The Cosine and an Enigmatic Parabola In the interval $[-\frac{\pi}{2},\frac{\pi}{2}]$, the cosine function superficially resembles an inverted parabola of the form $-ax^2+1$:

I wanted to know more and computed the $L^2$ norm (surrounding square root omitted for readability):
$$
\int_{-\pi/2}^{\pi/2} \,(\cos(x)-(ax^2+1))^2\,dx \quad=\quad \frac{\pi^5 a^2}{80}+\frac{1}{6}(48-6\pi^2+\pi^3) a+\frac{3\pi}{2}-4
$$
Minimizing the expression on the right hand side with respect to $a$ yields the enigmatic solution
$$a=\frac{-20\pi^3+120\pi^2-960}{3\pi^5}=-0.431...$$
which indeed shows a nice agreement:

Thus, the parabola $ax^2+1$ with this value for $a$ is in some sense the best parabolic approximation to the cosine in the largest interval in which the cosine is concave like the parabola is.

By now you have probably guessed my question: What is going on? I don't know what I expected the optimum value of $a$ to look like, but this is definitely not it. Where do these "magic" numbers $20$, $120$, $960$ and $3$ come from? Is there any way to understand this result other than computing the integral?
 A: These rather unexpected and large coefficients arise, in the calculation of the integral and of the successive minimization, only if we search an expression for $a$ where the numerator has no fractional terms and no "collected" factors: in fact, in this case we necessarily have to perform some multiplications that lead to relatively large coefficients.
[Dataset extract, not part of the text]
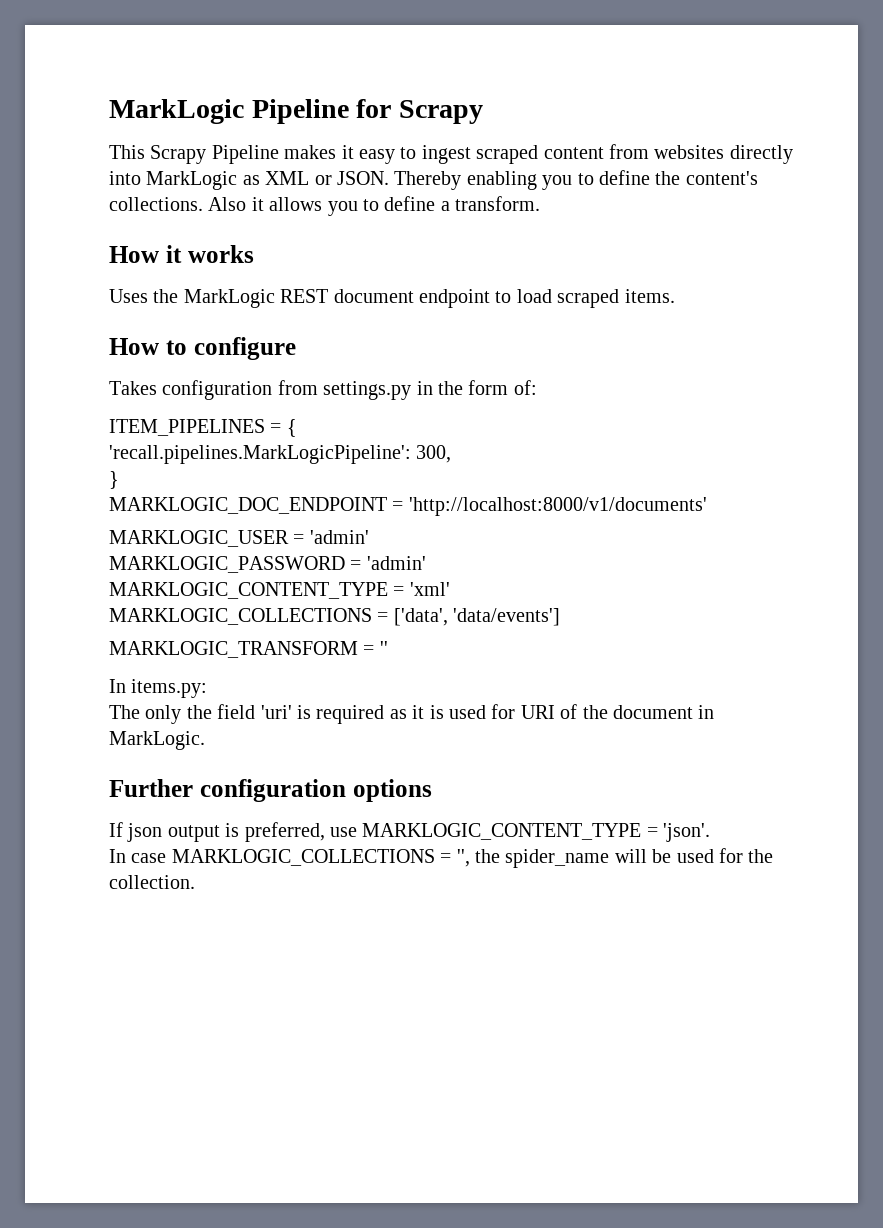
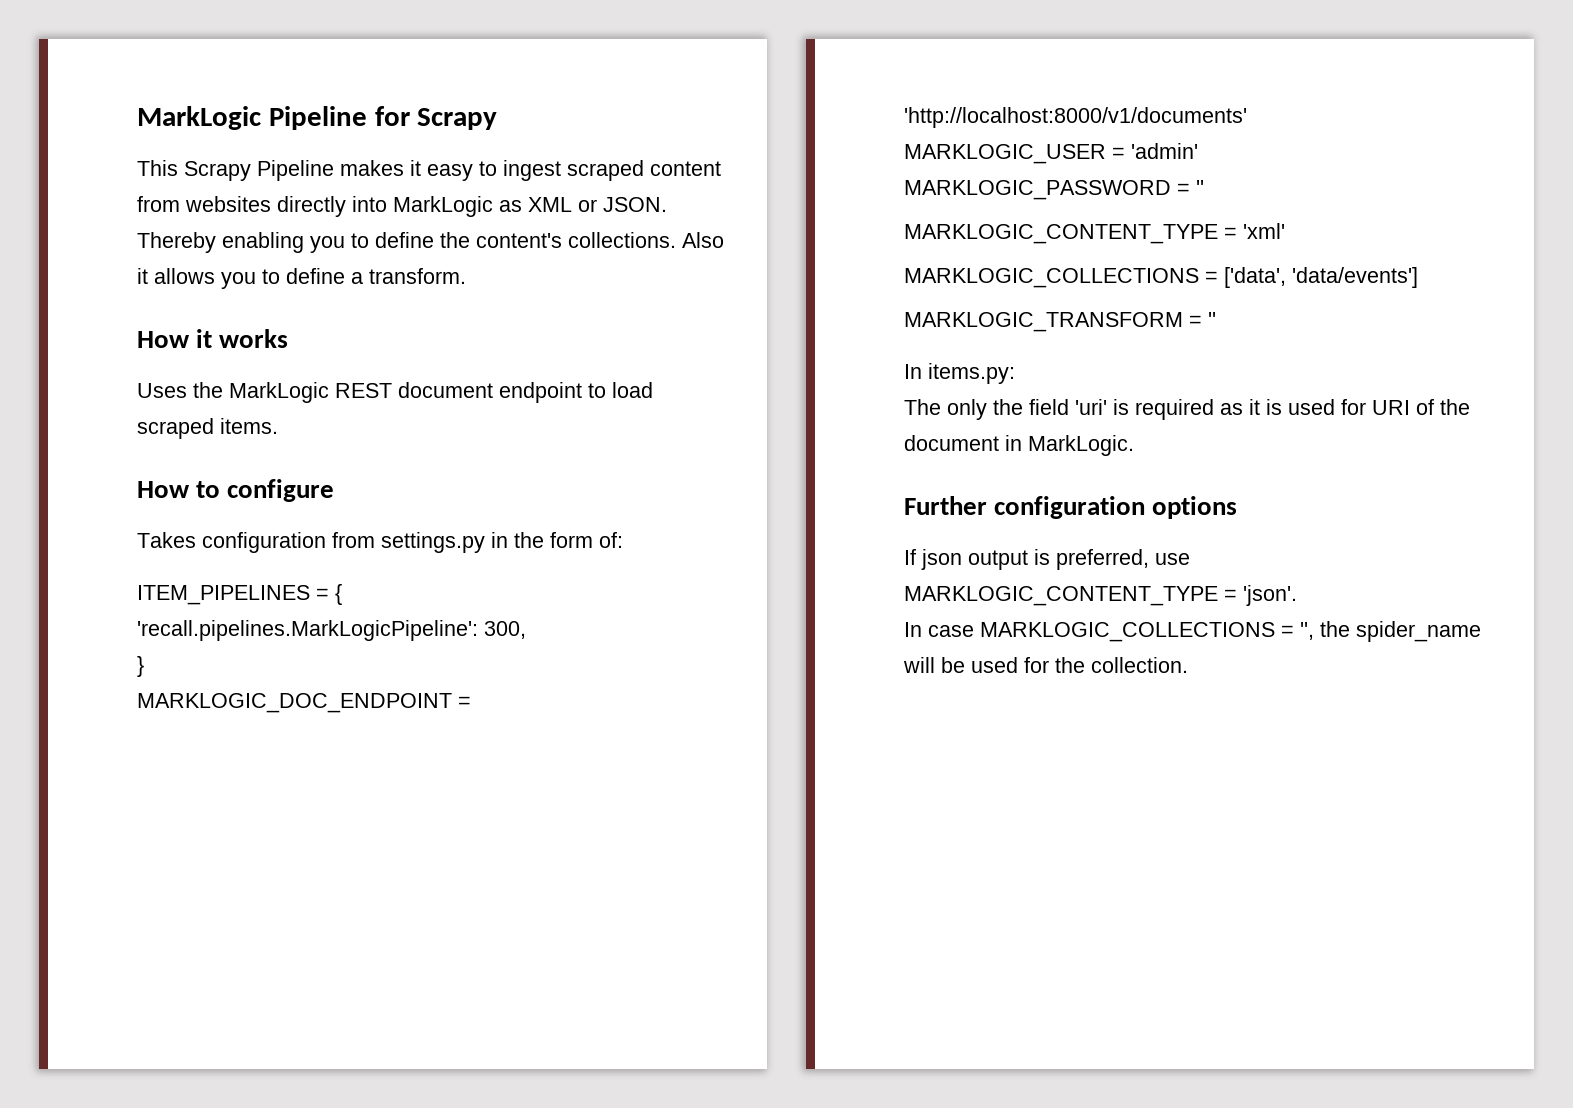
- MARKLOGIC_PASSWORD = 'admin'
+ MARKLOGIC_PASSWORD = ''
However, if we allow to have fractional terms and collected factors in the numerator, the coefficients become relatively simple.
To understand where these large coefficients  come from, it is convenient to analyze the solution step by step and to keep the numbers as "simple" as possible. The initial definite integral is obtained by noting that, considering each term separately, we have 
$$\displaystyle \int_{-\pi/2}^{\pi/2} \,\cos^2(x)=\frac{\pi}{2}$$
$$\displaystyle \int_{-\pi/2}^{\pi/2} \,(-2 \cos(x)(ax^2+1))\,dx=(8-\pi^2)a-4$$
$$\displaystyle \int_{-\pi/2}^{\pi/2} \,(ax^2+1)^2\,dx= \frac{\pi^5}{2^4 \cdot 5}a^2+\frac{\pi^3}{6}a +\pi$$
Summing these three espressions, we get that the whole integral is equal to
$$\displaystyle \frac{\pi^5}{2^4 \cdot 5}a^2+(\frac{\pi^3}{6}-\pi^2+8)a+\frac{3\pi}{2}-4 $$
The derivative is
$$\displaystyle \frac{\pi^5}{2^3 \cdot 5}a+( \frac{\pi^3}{6}-\pi^2+8) $$
which equalized to zero and solved for $a$ yields the solution
$$\displaystyle a=\frac{2^3 \cdot 5 ( - \frac{\pi^3}{6}+\pi^2-8)}{ \pi^5}$$
where the coefficients are rather simple and not particularly striking. 
However, if we want to eliminate the fractional term in the numerator, we have to collect the quantity $\displaystyle \frac{1}{6}$.  This leads to 
$$\displaystyle a=\frac{2^3 \cdot 5 ( -\pi^3+6\pi^2-6\cdot 8)}{ 6\pi^5}= \frac{2^2 \cdot 5 ( - \pi^3+6\pi^2-6\cdot 8)}{ 3\pi^5}$$
and multiplying the constant factor $2^2 \cdot 5=20$ for each term in the numerator we get
$$\displaystyle  a= \frac{-20 \pi^3+ 20 \cdot 6\pi^2- 20 \cdot 6\cdot 8}{ 3\pi^5} \\= \frac{ -20 \pi^3+120 \pi^2-960}{ 3\pi^5} $$
which is the form reported in the OP.